▸ **Work instructions**: Of all the lines in the records below, copy only those that contain the string "EQUIPACIÓN".

▸ **Extracted records**:

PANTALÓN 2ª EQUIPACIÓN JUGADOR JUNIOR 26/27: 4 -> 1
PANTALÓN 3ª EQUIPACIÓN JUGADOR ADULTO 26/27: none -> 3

---

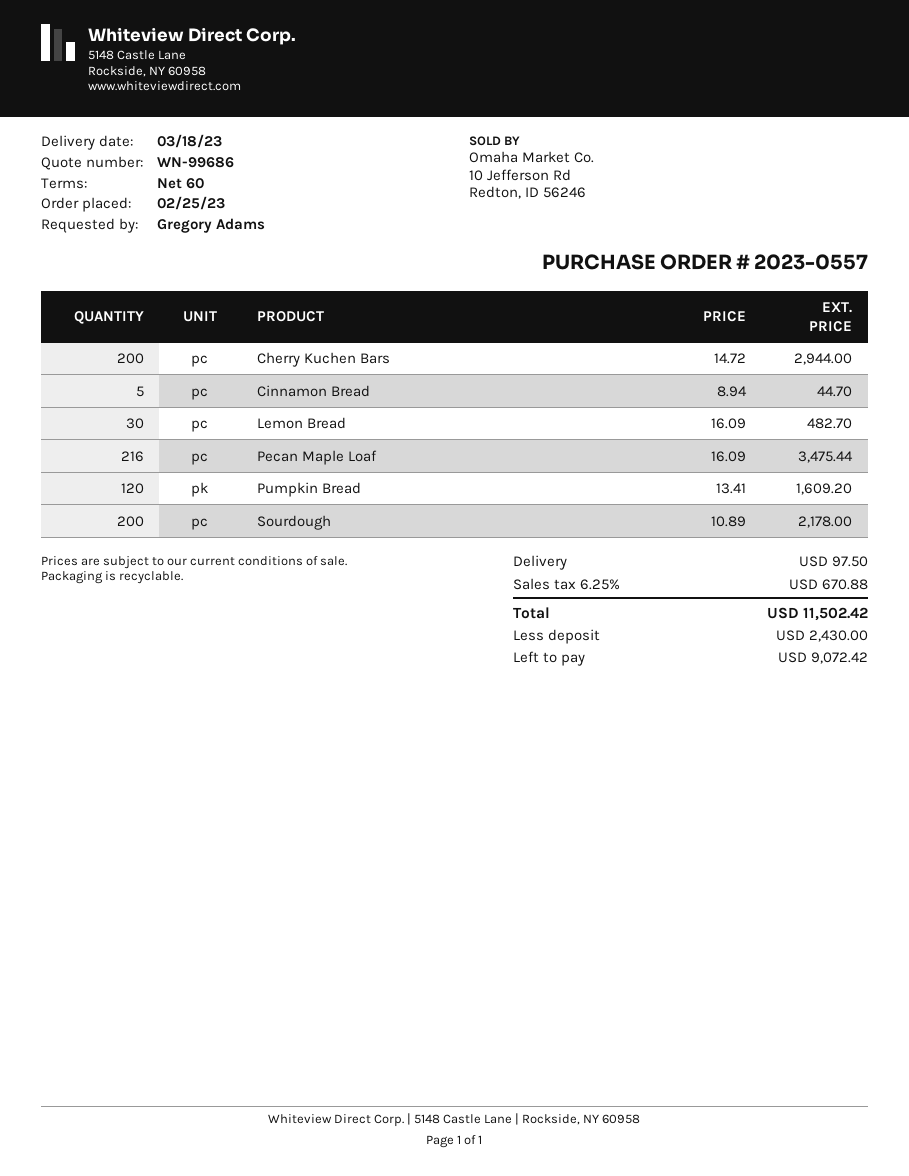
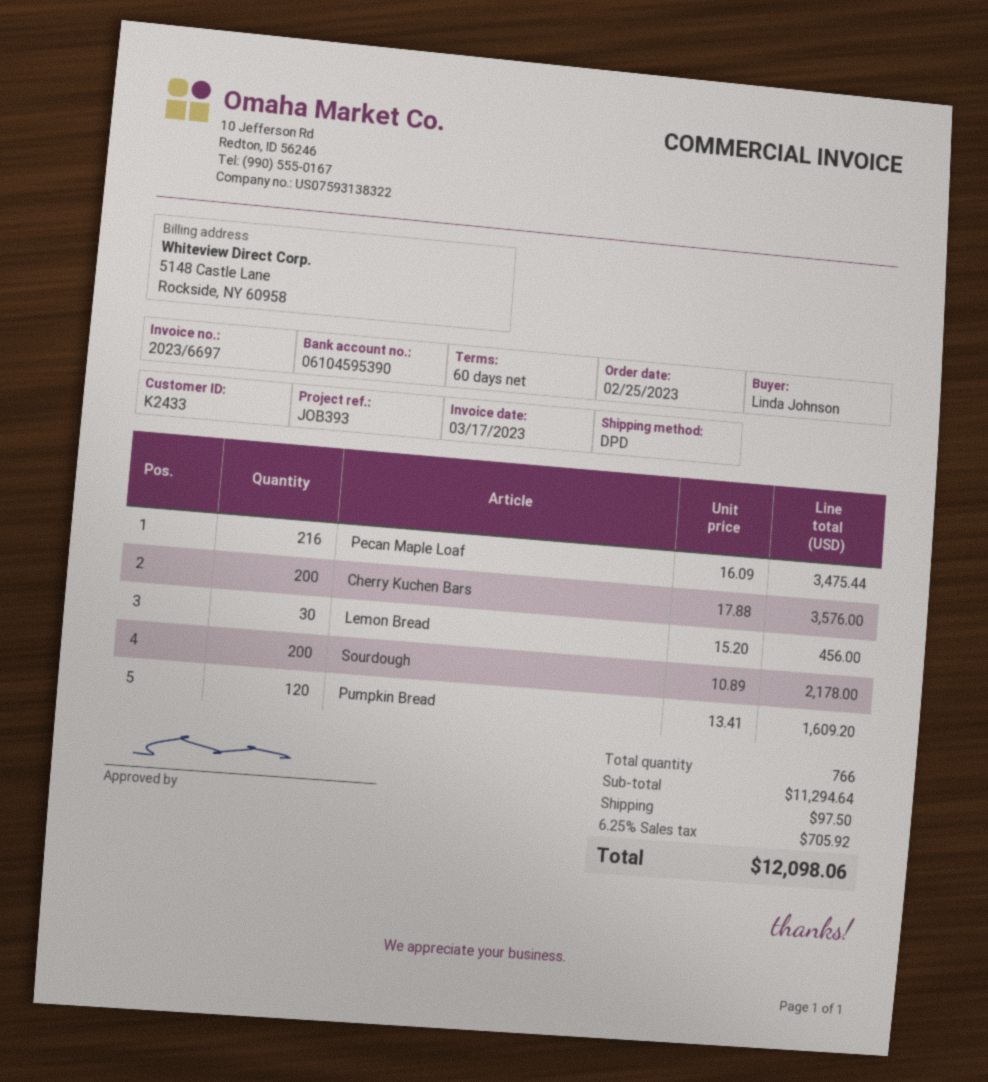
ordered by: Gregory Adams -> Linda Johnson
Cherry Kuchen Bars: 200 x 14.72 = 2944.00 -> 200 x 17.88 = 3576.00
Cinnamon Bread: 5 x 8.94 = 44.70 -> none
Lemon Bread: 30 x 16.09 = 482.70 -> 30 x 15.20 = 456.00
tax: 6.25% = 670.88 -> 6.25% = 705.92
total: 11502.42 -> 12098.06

...

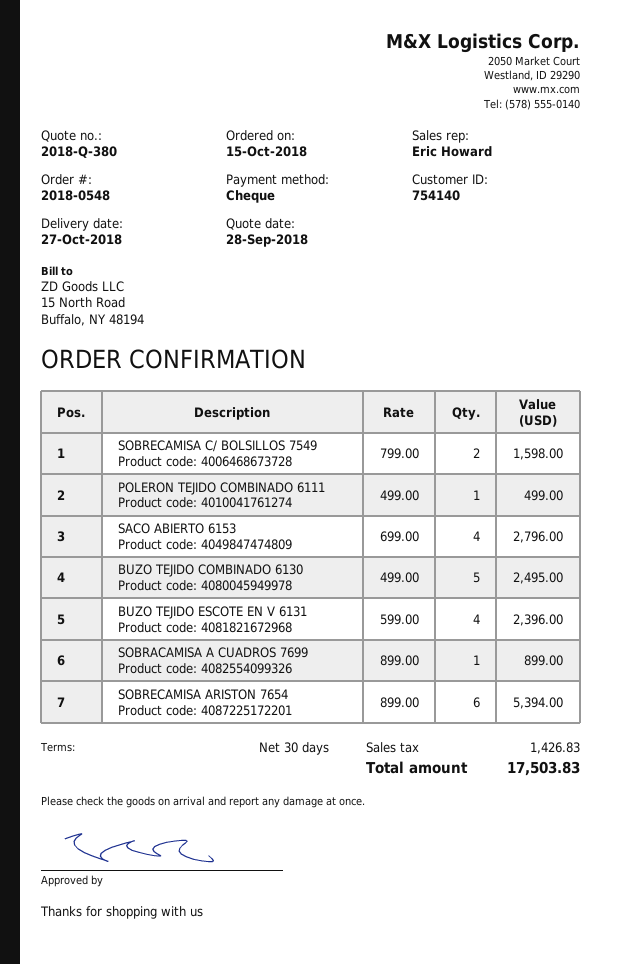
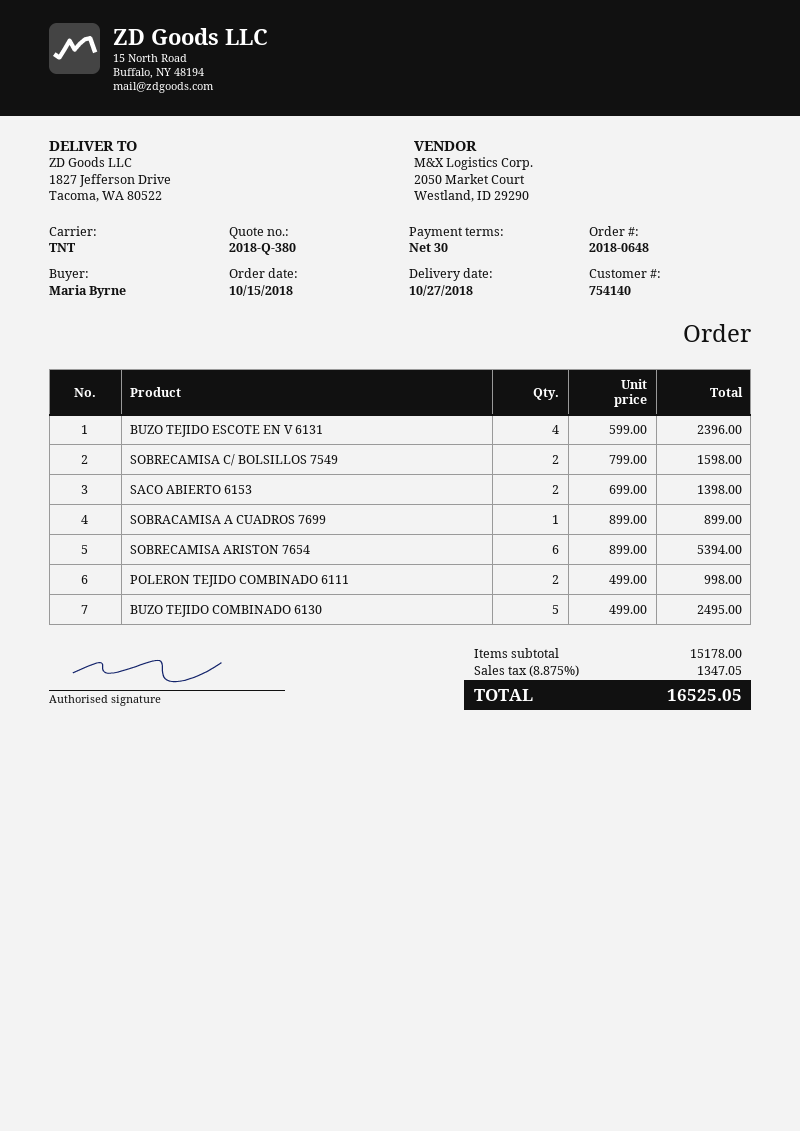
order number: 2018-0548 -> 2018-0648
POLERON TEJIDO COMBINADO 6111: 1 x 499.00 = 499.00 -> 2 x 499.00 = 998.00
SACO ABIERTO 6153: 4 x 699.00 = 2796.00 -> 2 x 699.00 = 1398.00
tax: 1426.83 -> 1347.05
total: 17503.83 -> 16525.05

▸ **Task output**:
PANTALÓN 2ª EQUIPACIÓN JUGADOR JUNIOR 26/27: 4 -> 1
PANTALÓN 3ª EQUIPACIÓN JUGADOR ADULTO 26/27: none -> 3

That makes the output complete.